4. Nuestra cercanía y fraternidad espirituales tienen en la Sagrada Biblia —en hebreo Sifre Qodesh o "Libros de Santidad"— el fundamento más sólido y perenne, sobre cuya base nos hallamos constantemente ante nuestras raíces comunes, ante la historia y el rico patrimonio espiritual que compartimos. Escrutando su misterio, la Iglesia, pueblo de Dios de la Nueva Alianza, descubre su propio vínculo profundo con los judíos, elegidos por el Señor los primeros entre todos para acoger su palabra (cf. Catecismo de la Iglesia católica, n. 839). "A diferencia de las otras religiones no cristianas, la fe judía ya es una respuesta a la revelación de Dios en la Antigua Alianza. Pertenecen al pueblo judío "la adopción filial, la gloria, las alianzas, la legislación, el culto, las promesas, y los patriarcas; de todo lo cual procede Cristo según la carne" (Rm 9, 4-5) porque "los dones y la vocación de Dios son irrevocables" (Rm 11, 29)" (ib.).
5. Numerosas pueden ser las implicaciones que se derivan de la herencia común tomada de la Ley y de los Profetas. Quisiera recordar algunas: ante todo, la solidaridad que une a la Iglesia y al pueblo judío "a nivel de su misma identidad" espiritual, y que ofrece a los cristianos la oportunidad de promover "un renovado respeto por la interpretación judía del Antiguo Testamento" (cf. Pontificia Comisión Bíblica, El pueblo judío y sus Sagradas Escrituras en la Biblia cristiana, 2001, pp. 12 y 55); la centralidad del Decálogo como mensaje ético común de valor perenne para Israel, la Iglesia, los no creyentes y la humanidad entera; el compromiso por preparar o realizar el reino del Altísimo en el "cuidado de la creación" confiada por Dios al hombre para que la cultive y la custodie responsablemente (cf.
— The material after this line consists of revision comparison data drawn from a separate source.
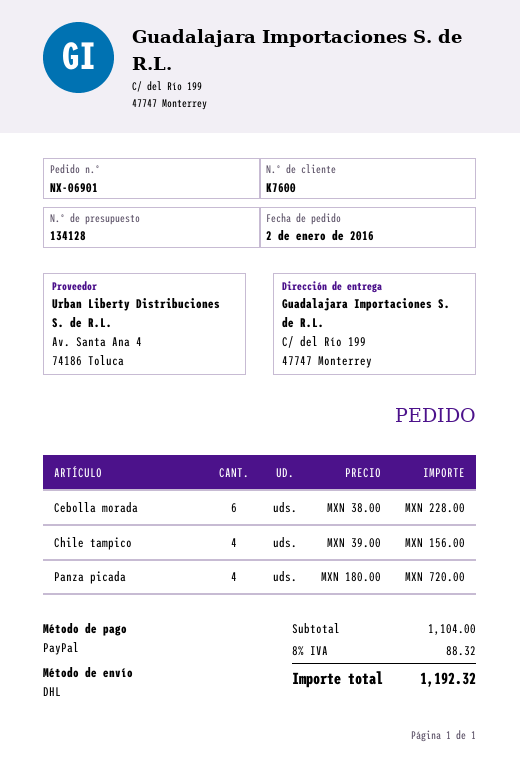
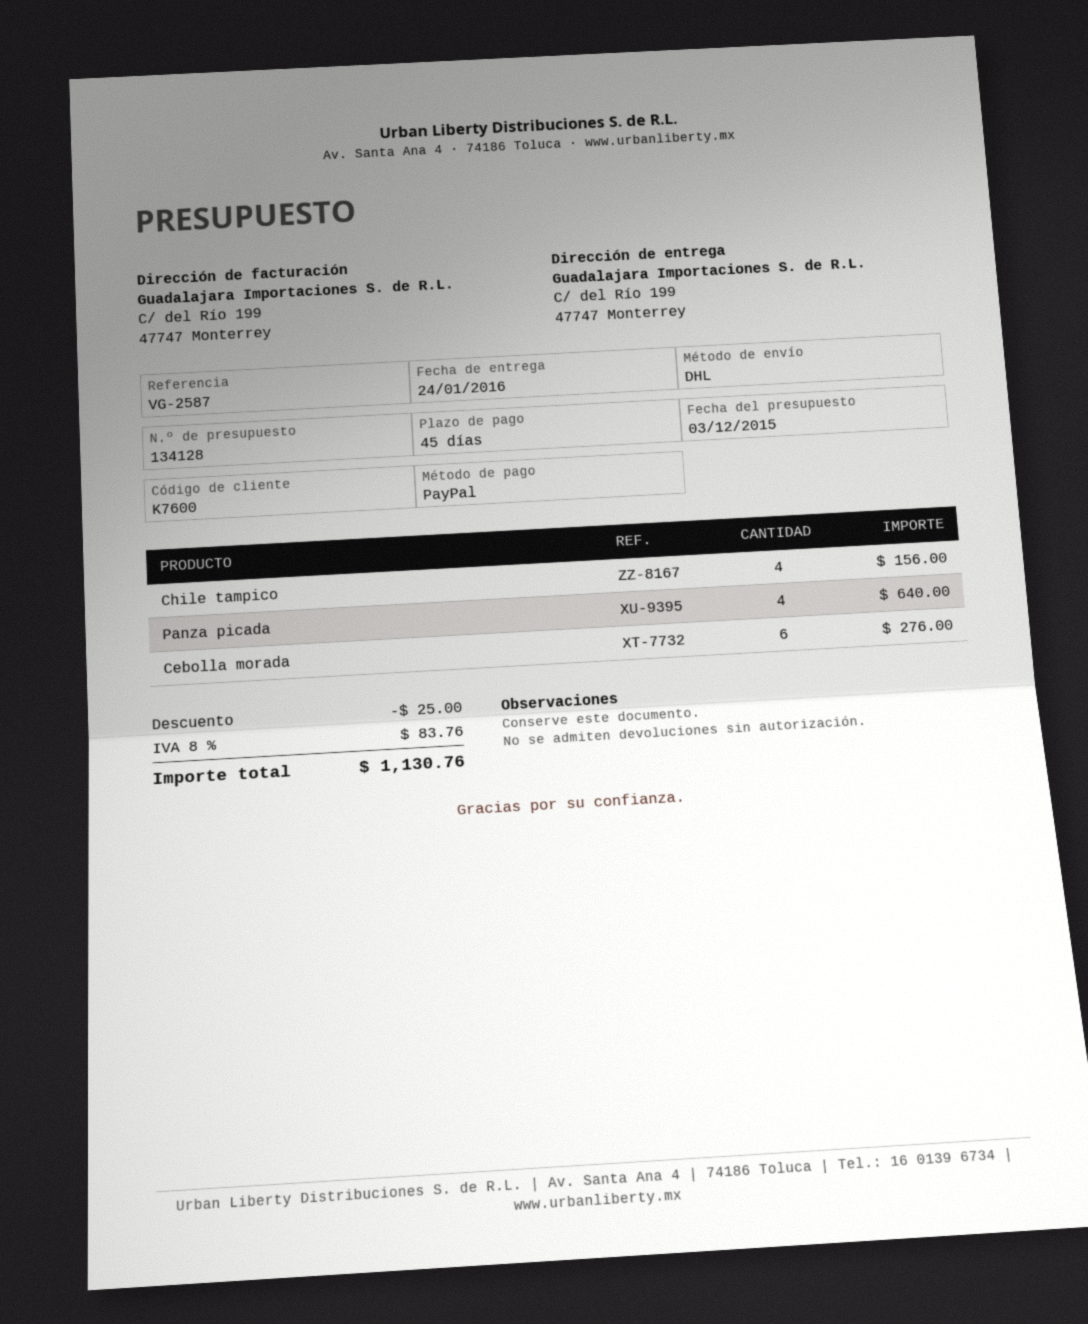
Cebolla morada: 6 for 228.00 -> 6 for 276.00
Panza picada: 4 for 720.00 -> 4 for 640.00
discount: none -> 25.00
tax: 8% = 88.32 -> 8% = 83.76
total: 1192.32 -> 1130.76

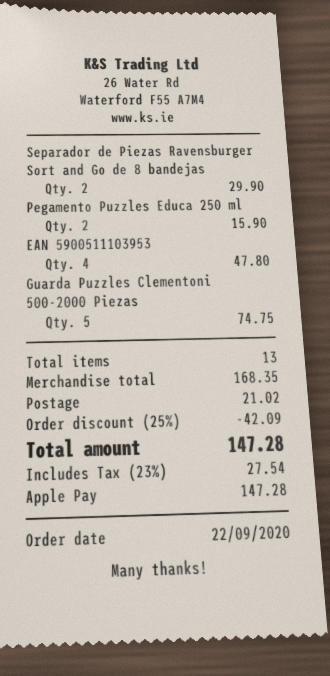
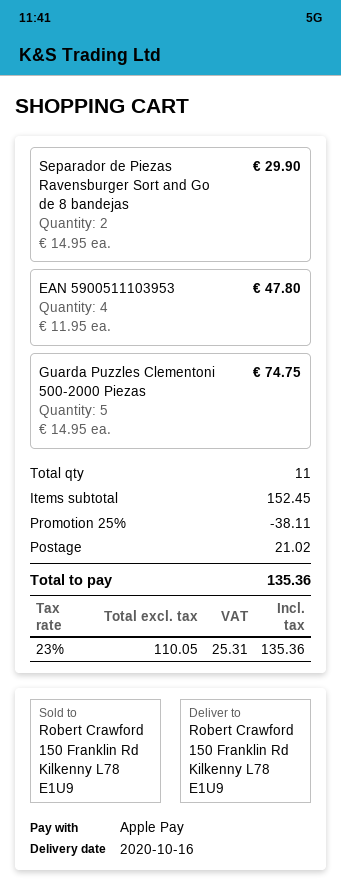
Pegamento Puzzles Educa 250 ml: 2 for 15.90 -> none
total quantity: 13 -> 11
subtotal: 168.35 -> 152.45
discount: 25% = 42.09 -> 25% = 38.11
tax: 23% = 27.54 -> 23% = 25.31
total: 147.28 -> 135.36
Gn 2, 15).
6. En particular, el Decálogo —las "Diez Palabras" o Diez Mandamientos (cf. Ex 20, 1-17; Dt 5, 1-21)—, que procede de la Torá de Moisés, constituye la antorcha de la ética, de la esperanza y del diálogo, estrella polar de la fe y de la moral del pueblo de Dios, e ilumina y guía también el camino de los cristianos. Constituye un faro y una norma de vida en la justicia y en el amor, un "gran código" ético para toda la humanidad. Las "Diez Palabras" iluminan el bien y el mal, lo verdadero y lo falso, lo justo y lo injusto, según los criterios de la conciencia recta de toda persona humana. Jesús mismo lo repitió en varias ocasiones, subrayando que es necesario un compromiso concreto siguiendo el camino de los Mandamientos: "Si quieres entrar en la vida, guarda los Mandamientos" (Mt 19, 17). Desde esta perspectiva, hay varios campos de colaboración y testimonio. Quisiera recordar tres particularmente importantes para nuestro tiempo.
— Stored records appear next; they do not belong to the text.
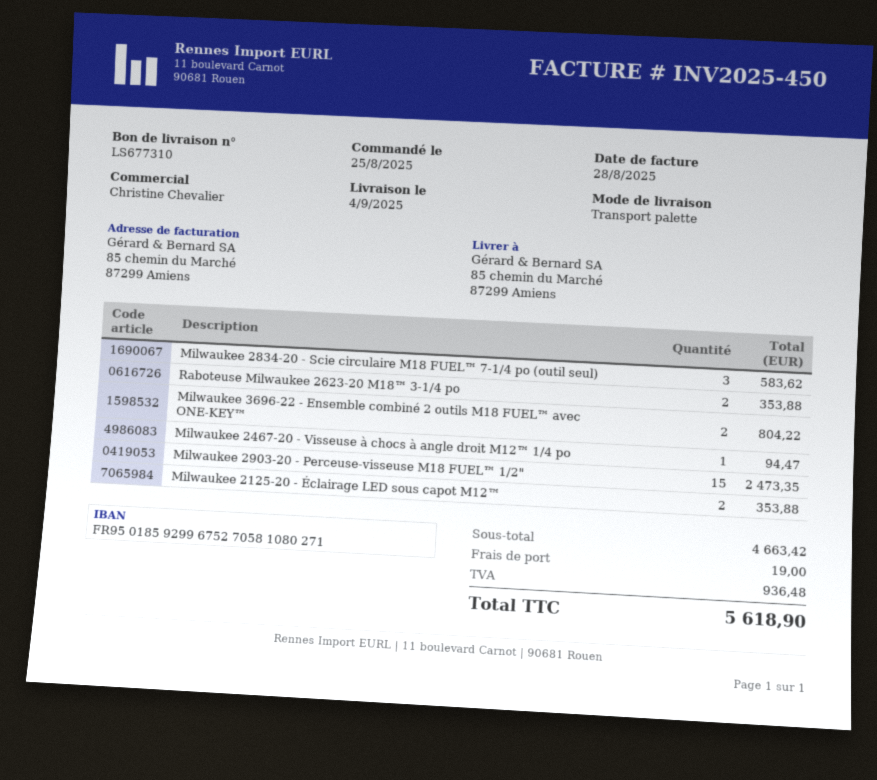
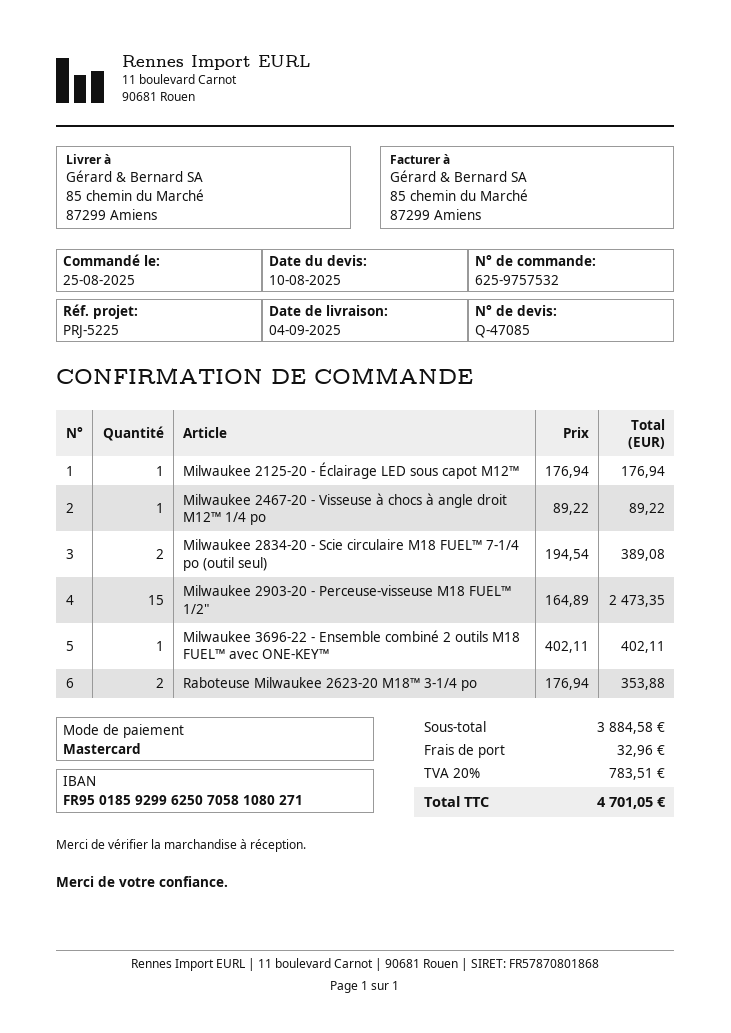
bank account: FR9501859299675270581080271 -> FR9501859299625070581080271
Milwaukee 2834-20 - Scie circulaire M18 FUEL™ 7-1/4 po (outil seul): 3 for 583.62 -> 2 for 389.08
Milwaukee 3696-22 - Ensemble combiné 2 outils M18 FUEL™ avec ONE-KEY™: 2 for 804.22 -> 1 for 402.11
Milwaukee 2467-20 - Visseuse à chocs à angle droit M12™ 1/4 po: 1 for 94.47 -> 1 for 89.22
Milwaukee 2125-20 - Éclairage LED sous capot M12™: 2 for 353.88 -> 1 for 176.94
subtotal: 4663.42 -> 3884.58
shipping: 19.00 -> 32.96
tax: 936.48 -> 783.51
total: 5618.90 -> 4701.05

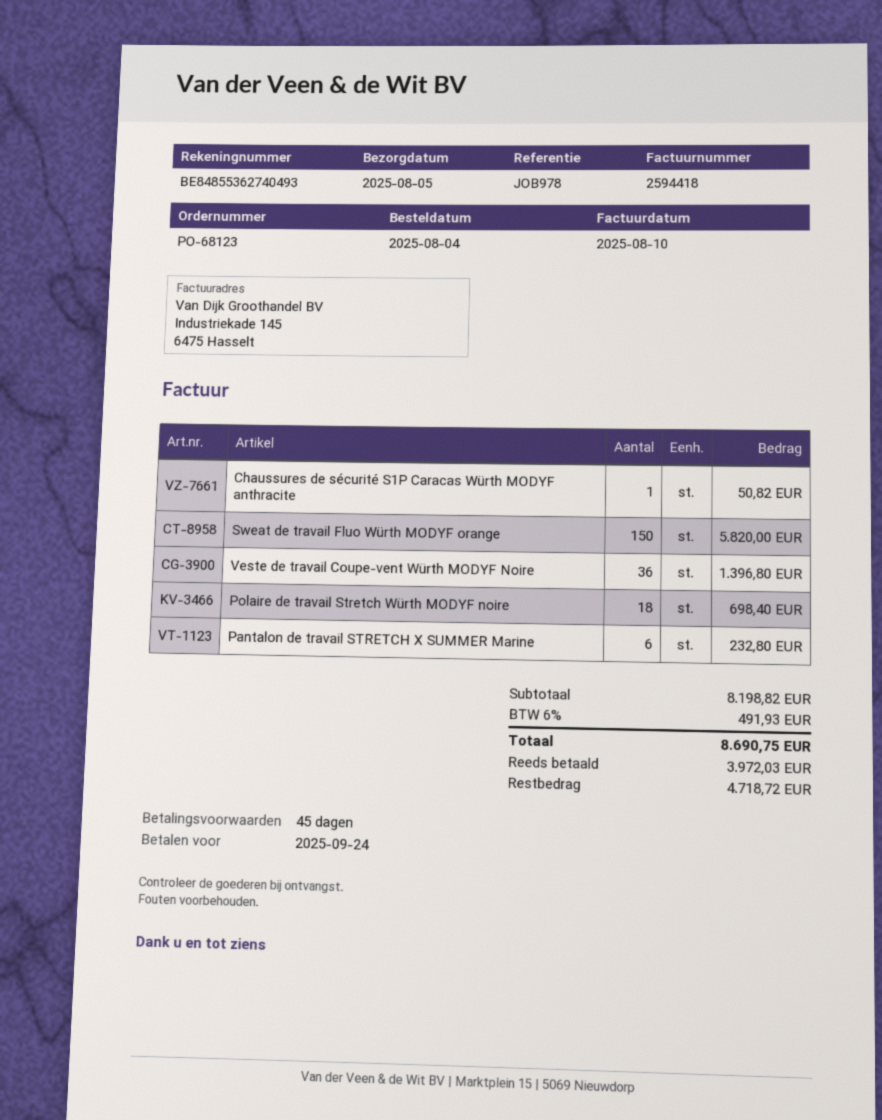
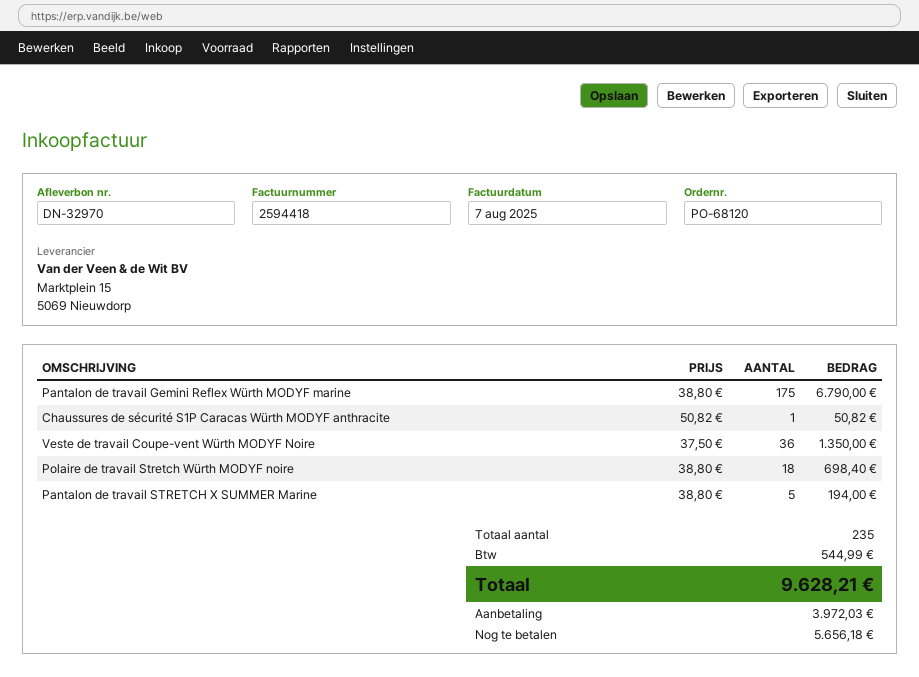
order number: PO-68123 -> PO-68120
invoice date: 2025-08-10 -> 2025-08-07
Sweat de travail Fluo Würth MODYF orange: 150 for 5820.00 -> none
Veste de travail Coupe-vent Würth MODYF Noire: 36 for 1396.80 -> 36 for 1350.00
Pantalon de travail STRETCH X SUMMER Marine: 6 for 232.80 -> 5 for 194.00
Pantalon de travail Gemini Reflex Würth MODYF marine: none -> 175 for 6790.00
tax: 491.93 -> 544.99
total: 8690.75 -> 9628.21
balance: 4718.72 -> 5656.18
Las "Diez Palabras" exigen reconocer al único Señor, superando la tentación de construirse otros ídolos, de hacerse becerros de oro. En nuestro mundo, muchos no conocen a Dios o lo consideran superfluo, sin relevancia para la vida; así, se han fabricado otros dioses nuevos ante los que se postra el hombre. Despertar en nuestra sociedad la apertura a la dimensión trascendente, dar testimonio del único Dios es un servicio precioso que judíos y cristianos pueden y deben prestar juntos.
Las "Diez Palabras" exigen respeto, protección de la vida contra toda injusticia y abuso, reconociendo el valor de toda persona humana, creada a imagen y semejanza de Dios. ¡Cuántas veces, en todas las partes de la tierra, cercanas o lejanas, se sigue pisoteando la dignidad, la libertad y los derechos del ser humano! Testimoniar juntos el valor supremo de la vida contra todo egoísmo es dar una aportación importante para un mundo en el que reine la justicia y la paz, el "shalom" deseado por los legisladores, los profetas y los sabios de Israel.
Las "Diez Palabras" exigen conservar y promover la santidad de la familia, en la cual el "sí" personal y recíproco, fiel y definitivo, del hombre y de la mujer abre el espacio para el futuro, para la auténtica humanidad de cada uno, y se abre, al mismo tiempo, al don de una nueva vida. Testimoniar que la familia sigue siendo la célula esencial de la sociedad y el contexto básico en el que se aprenden y practican las virtudes humanas es un servicio precioso que se ha de prestar para la construcción de un mundo de rostro más humano.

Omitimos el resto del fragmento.